In other news, literally, I wrote about John Carpenter’s misunderstood 1988 horror-satire They Live for the Missoula Independent. I first saw They Live in 2006, when it was presented to me as a so-bad-it’s-good eighties misfire. It is that. But at the time, I completely missed the subtext about Reaganomics and the amoral materialism that inspired Carpenter to make the movie in the first place. Today, Reag-o-nomical horror feels relevant again. The country is in the midst of some sort of nightmarish eighties throwback, but the people who most need to hear They Live‘s message have determined the alien conspirators who live among us represent…Jews. Seriously—Carpenter had to go on Twitter to tell internet Nazis it was about yuppies and not the Rothschild conspiracy. That, right there, is a neat encapsulation of our political moment. Even if you don’t care about politics or weird-toned eighties camp, They Live is worth watching for this the greatest fight scene in film history:

Meanwhile, in yet more news or at least opinion, Rep. Barry Usher (R–Roundup) has begun to walk back a bill that would ban bicycles from most of Montana’s public roads. Usher claimed his proposal, which would make it illegal to ride a bicycle outside of a municipal area on any two-lane road without a paved shoulder, was in the interest of bike safety. It seemed more like a motorist convenience bill, designed to save drivers from the danger of having to slow down and wait to pass. Little did he realize that almost none of the highways in the state have paved shoulders. Because the bill also applies to pedestrians and people in wheelchairs, it would make it a crime for people in rural areas to leave their properties, unless they were in cars. For once, though, public outcry has carried the day, and Usher now plans to rewrite his bill if not scratch it entirely. You can read all about it in this week’s column for the Missoula Independent.

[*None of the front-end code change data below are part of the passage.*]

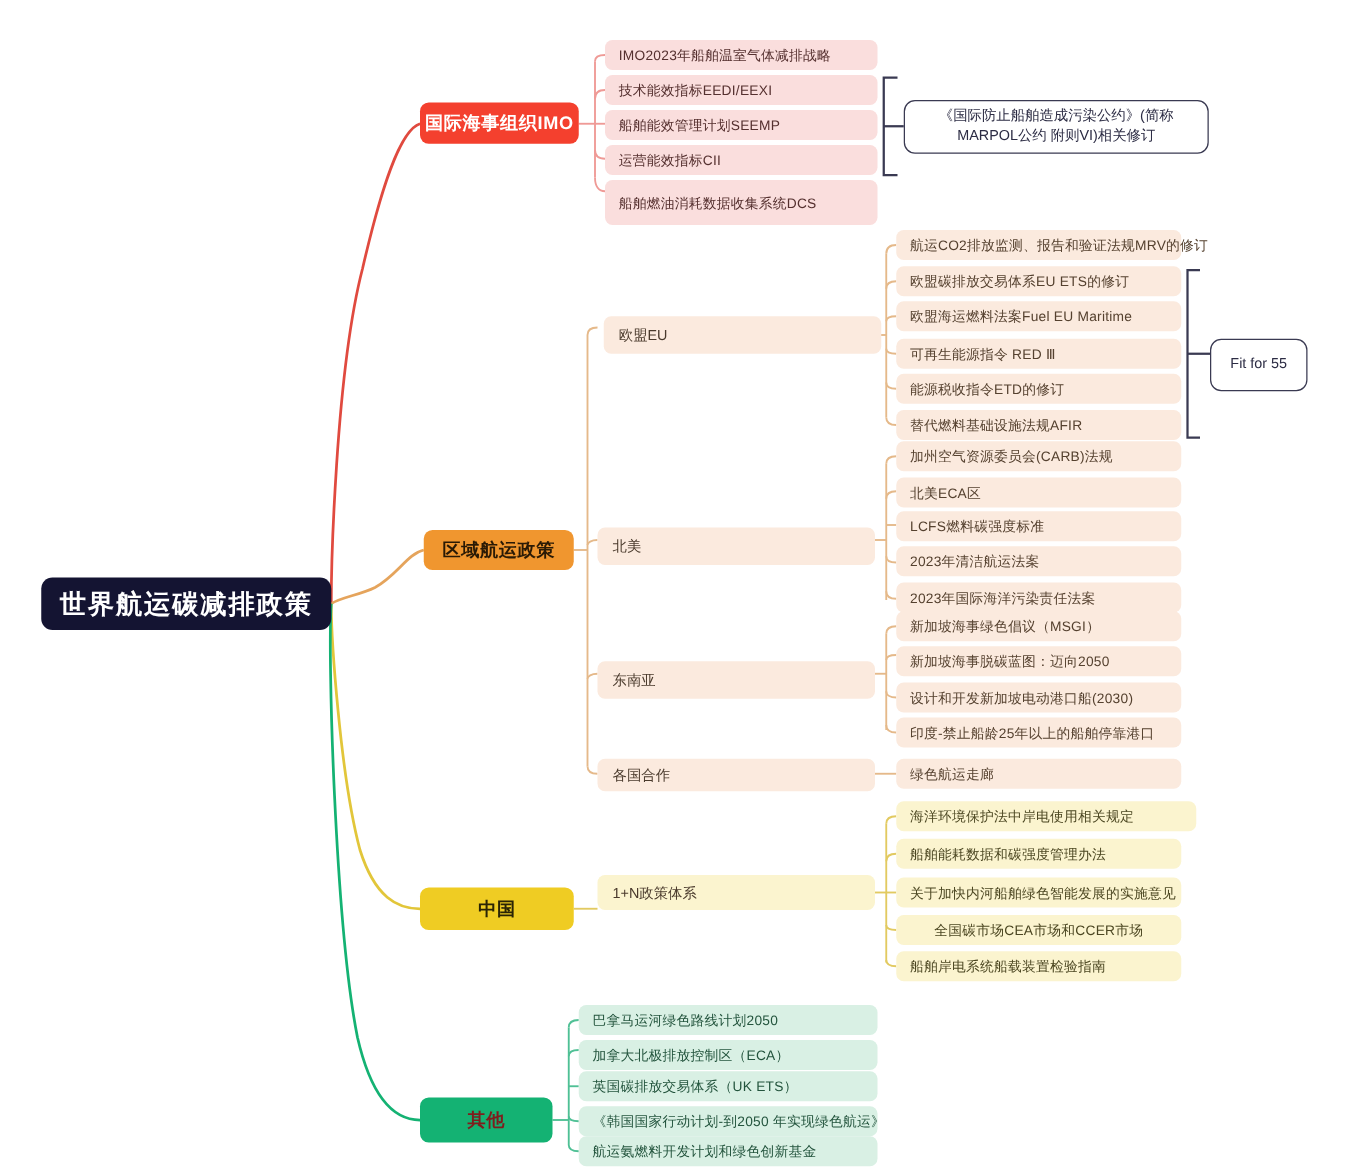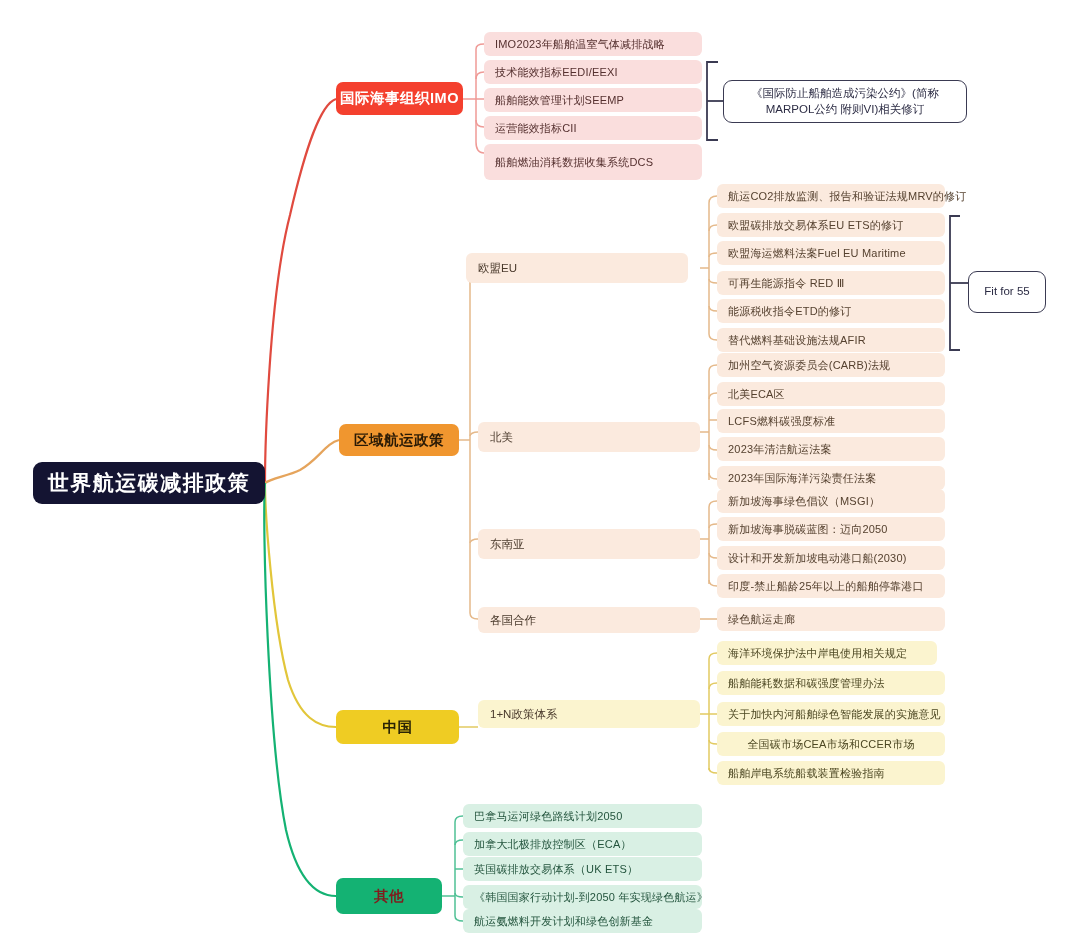--- a/index.html
+++ b/index.html
@@ -210,21 +210,21 @@
   </div>
 
   <div class="node annot" style="left:723px; top:80px; width:244px; height:43px;">
     <span>《国际防止船舶造成污染公约》(简称MARPOL公约 附则VI)相关修订</span>
   </div>
 
   <div class="node branch region" style="left:339px; top:424px; width:120px; height:32px;">
     <span>区域航运政策</span>
   </div>
 
-  <div class="node group peach" style="left:466px; top:253px; width:222px; height:30px;">
+  <div class="node group peach" style="left:483px; top:253px; width:222px; height:30px;">
     <span>欧盟EU</span>
   </div>
   <div class="node leaf peach" style="left:717px; top:184px; width:228px; height:24px;">
     <span>航运CO2排放监测、报告和验证法规MRV的修订</span>
   </div>
   <div class="node leaf peach" style="left:717px; top:213px; width:228px; height:24px;">
     <span>欧盟碳排放交易体系EU ETS的修订</span>
   </div>
   <div class="node leaf peach" style="left:717px; top:241px; width:228px; height:24px;">
     <span>欧盟海运燃料法案Fuel EU Maritime</span>
@@ -285,21 +285,21 @@
     <span>绿色航运走廊</span>
   </div>
 
   <div class="node branch china" style="left:336px; top:710px; width:123px; height:34px;">
     <span>中国</span>
   </div>
 
   <div class="node group cream" style="left:478px; top:700px; width:222px; height:28px;">
     <span>1+N政策体系</span>
   </div>
-  <div class="node leaf cream" style="left:717px; top:641px; width:220px; height:24px;">
+  <div class="node leaf cream" style="left:717px; top:641px; width:240px; height:24px;">
     <span>海洋环境保护法中岸电使用相关规定</span>
   </div>
   <div class="node leaf cream" style="left:717px; top:671px; width:228px; height:24px;">
     <span>船舶能耗数据和碳强度管理办法</span>
   </div>
   <div class="node leaf cream" style="left:717px; top:702px; width:228px; height:24px;">
     <span>关于加快内河船舶绿色智能发展的实施意见</span>
   </div>
   <div class="node leaf cream" style="left:717px; top:732px; width:228px; height:24px;justify-content:center;">
     <span>全国碳市场CEA市场和CCER市场</span>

Victory is sweet. This is the last Combat! blog of the week, because I am going to Seattle tomorrow morning for a fencing tournament. Will I win? Absolutely not. There will be Olympians and shit, and I started fencing last year. But will I have the opportunity to frustrate vastly superior fencers with my weird style, throwing them into the tantrums characteristic of the preppie class? You bet your sweet, unguarded hand I will. I’ll see you Monday, probably with a bunch of weird bruises on my leg.